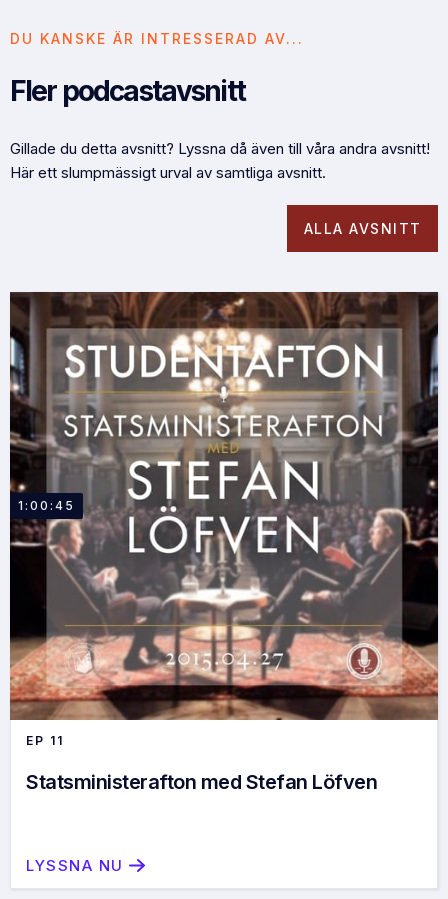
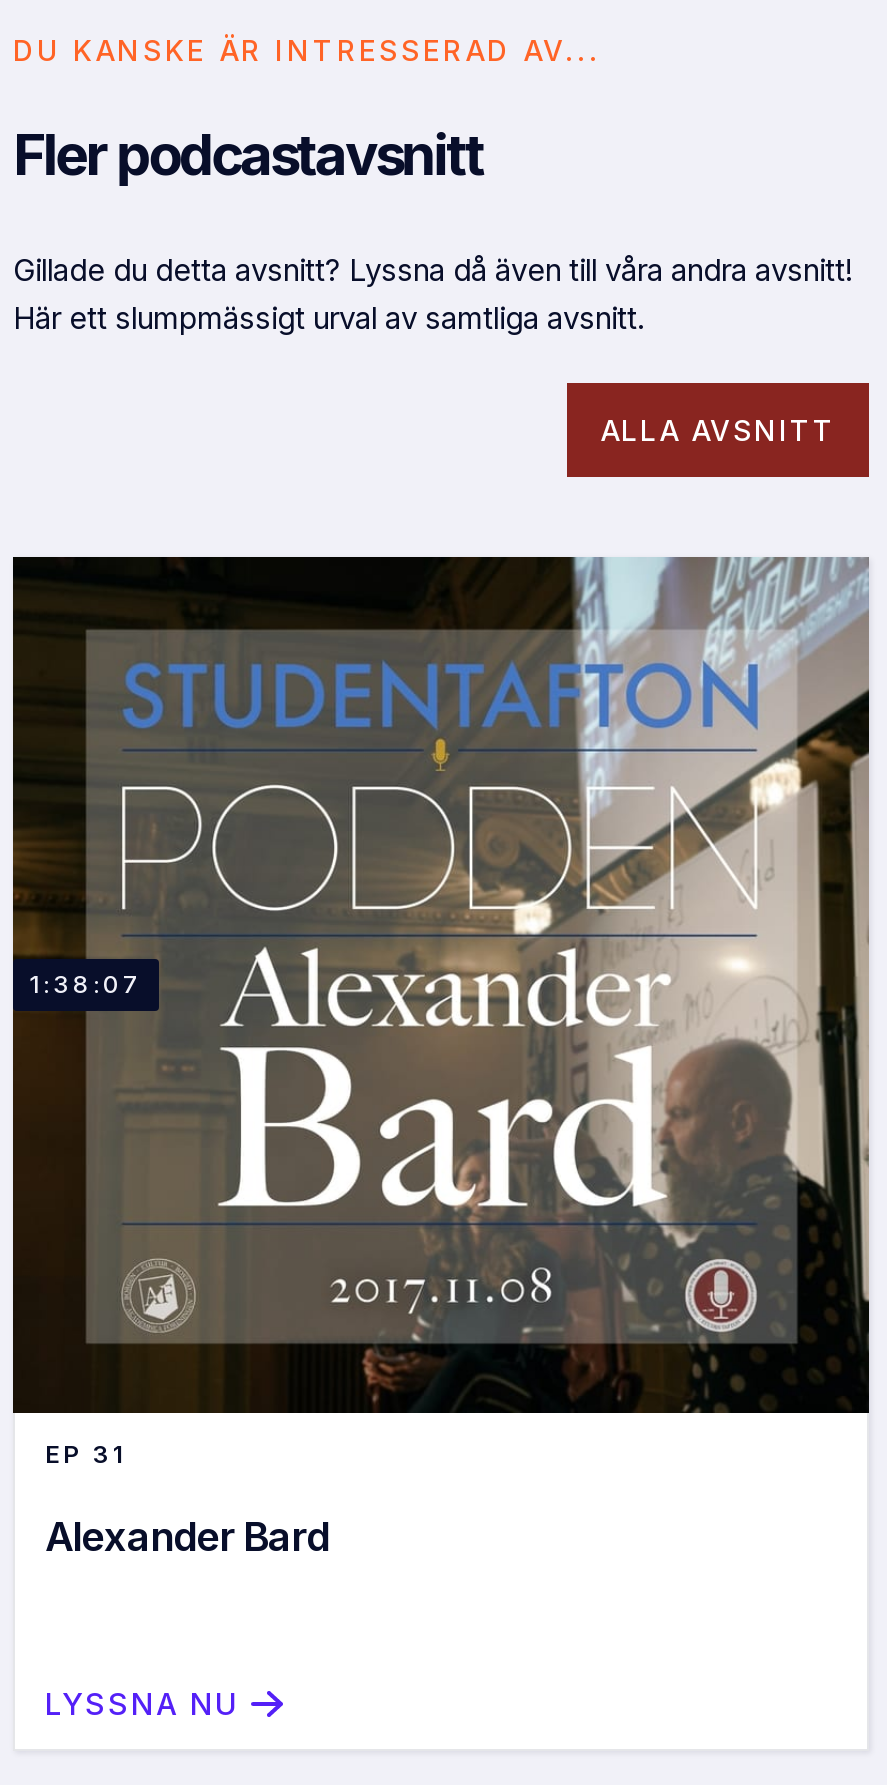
- [image]
- 1:00:45
+ [image]
+ 1:38:07

- EP 11
+ EP 31

- Statsministerafton med Stefan Löfven
+ Alexander Bard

What you have to do:
Please transcribe every record above exactly as written, leaving out the pictures.

Solution to the problem:
- [image]
- 1:00:45
+ [image]
+ 1:38:07

- EP 11
+ EP 31

- Statsministerafton med Stefan Löfven
+ Alexander Bard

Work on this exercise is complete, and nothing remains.